Recently, many research works have been published in the area of nonlinear system identification. Up to this year, nonparametric method using functional forms to represent the nonlinear restoring forces is popular since the characteristics of nonlinearity is not known. But, it is difficult to apply the nonparametric method to multi degree-of-freedom system due to such aspects of mathematical complexity and excessive computing time. Now a day, the research to identify the nonlinearity have been doing widely. The main goal of this research area is to investigate the existence of nonlinearity within the system. But the researches to find out nonlinearity positions are rare. And, it is not common that all the system or structural elements have nonlinear characteristics. Mostly, only a few elements have nonlinear properties, and these elements make the whole system be nonlinear. That means it will not be an efficient way to model a locally nonlinear system with the nonparametric identification technique in which it is assumed that nonlinear elements are spread on the whole system. In order to remove the above mentioned inefficiency in the nonparametric identification method, nonlinear elements splitting technique from the whole system is needed.

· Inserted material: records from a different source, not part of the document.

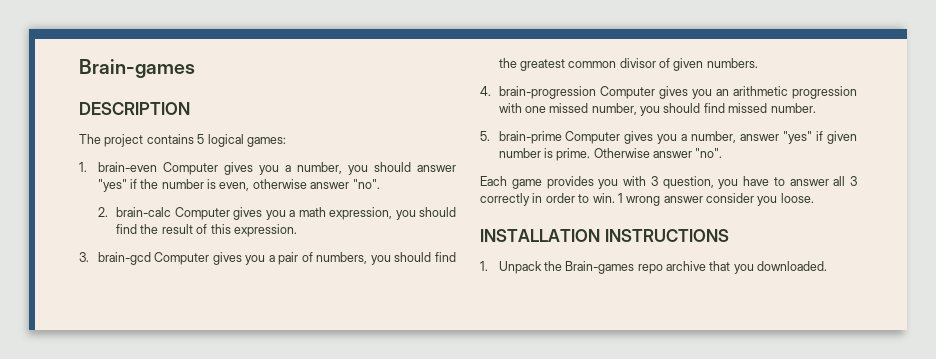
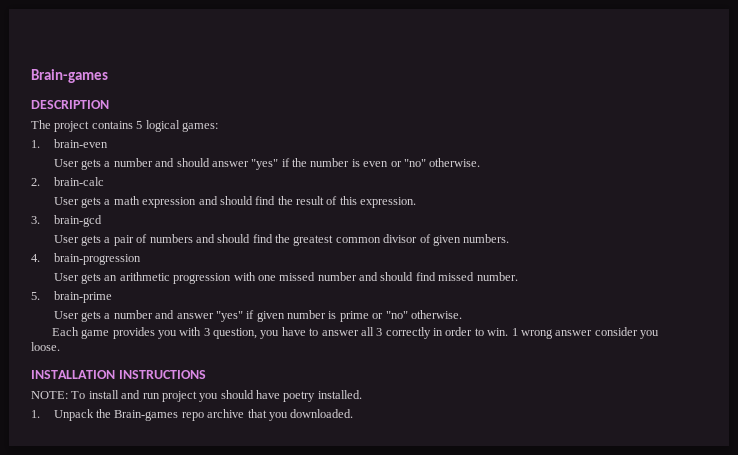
- 1. brain-even Computer gives you a number, you should answer "yes" if the number is even, otherwise answer "no".
- 2. brain-calc Computer gives you a math expression, you should find the result of this expression.
+ 1. brain-even
+ User gets a number and should answer "yes" if the number is even or "no" otherwise.
+ 2. brain-calc
+ User gets a math expression and should find the result of this expression.
- 3. brain-gcd Computer gives you a pair of numbers, you should find the greatest common divisor of given numbers.
+ 3. brain-gcd
+ User gets a pair of numbers and should find the greatest common divisor of given numbers.
- 4. brain-progression Computer gives you an arithmetic progression with one missed number, you should find missed number.
+ 4. brain-progression
+ User gets an arithmetic progression with one missed number and should find missed number.
- 5. brain-prime Computer gives you a number, answer "yes" if given number is prime. Otherwise answer "no".
+ 5. brain-prime
+ User gets a number and answer "yes" if given number is prime or "no" otherwise.
+ NOTE: To install and run project you should have poetry installed.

In this work, an efficient method to identify nonlinear elements' positions and those type within a system or structure is suggested. The positions of nonlinear elements existing locally in a structure can be detected by comparing the equivalent linearized damping and stiffness matrices which are obtained by the process of equivalent linearization for two different input levels. For the detection of nonlinear elements' positions, two different methods are proposed depending on the type of used signal. One is the time domain method in which time domain signal is used to detect positions of nonlinear elements, the other is the frequency domain method in which frequency domain signal is used. In the time domain method, the error matrix method and error vector method are proposed to detect the positions of nonlinear elements while in the frequency domain method only the error matrix method is suggested. By using the error matrix, we can detect the positions of nonlinear elements and by using the error vector, nonlinear elements' connectivities as well as the positions of nonlinear elements can be revealed.

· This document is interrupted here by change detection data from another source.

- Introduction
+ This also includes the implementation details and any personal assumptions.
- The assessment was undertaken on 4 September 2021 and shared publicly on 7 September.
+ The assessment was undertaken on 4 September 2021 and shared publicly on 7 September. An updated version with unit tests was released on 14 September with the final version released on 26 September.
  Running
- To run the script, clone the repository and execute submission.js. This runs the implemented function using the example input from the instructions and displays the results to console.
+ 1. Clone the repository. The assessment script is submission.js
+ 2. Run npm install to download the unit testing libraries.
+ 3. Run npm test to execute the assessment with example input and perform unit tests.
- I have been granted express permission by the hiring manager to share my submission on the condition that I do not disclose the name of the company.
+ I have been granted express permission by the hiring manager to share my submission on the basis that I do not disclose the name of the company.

After determining the positions of nonlinear elements, it is furthermore useful if we know the nonlinearity type. In this work, a local identification method is suggested for the identification of nonlinearity type. The information of positions of nonlinear elements is used to group linear and nonlinear parts in the whole system. Then locally existing nonlinear parts are modelled with polynomial series functions of response state vectors as are modelled with polynomial series functions of response state vectors as in the nonparametric method. All the remaining restoring forces related to the linear elements are modelled by linear springs and dampers. And we call such an identification technique as a local nonparametric method. Since the local nonparametric method does not apply the nonparametric technique upon the whole positions but upon only several positions connected with nonlinear elements, it not only reduces calculation efforts drastically but also improves its accuracy. Furthermore, the number of unknown coefficients in the local nonparametric method can be reduced by using the correlation coefficients between the nonlinear restoring force and polynomial terms. Also it is found that these proposed techniques are very effective to identify both the linear and nonlinear joint properties. All the above methods are tested numerically with several models.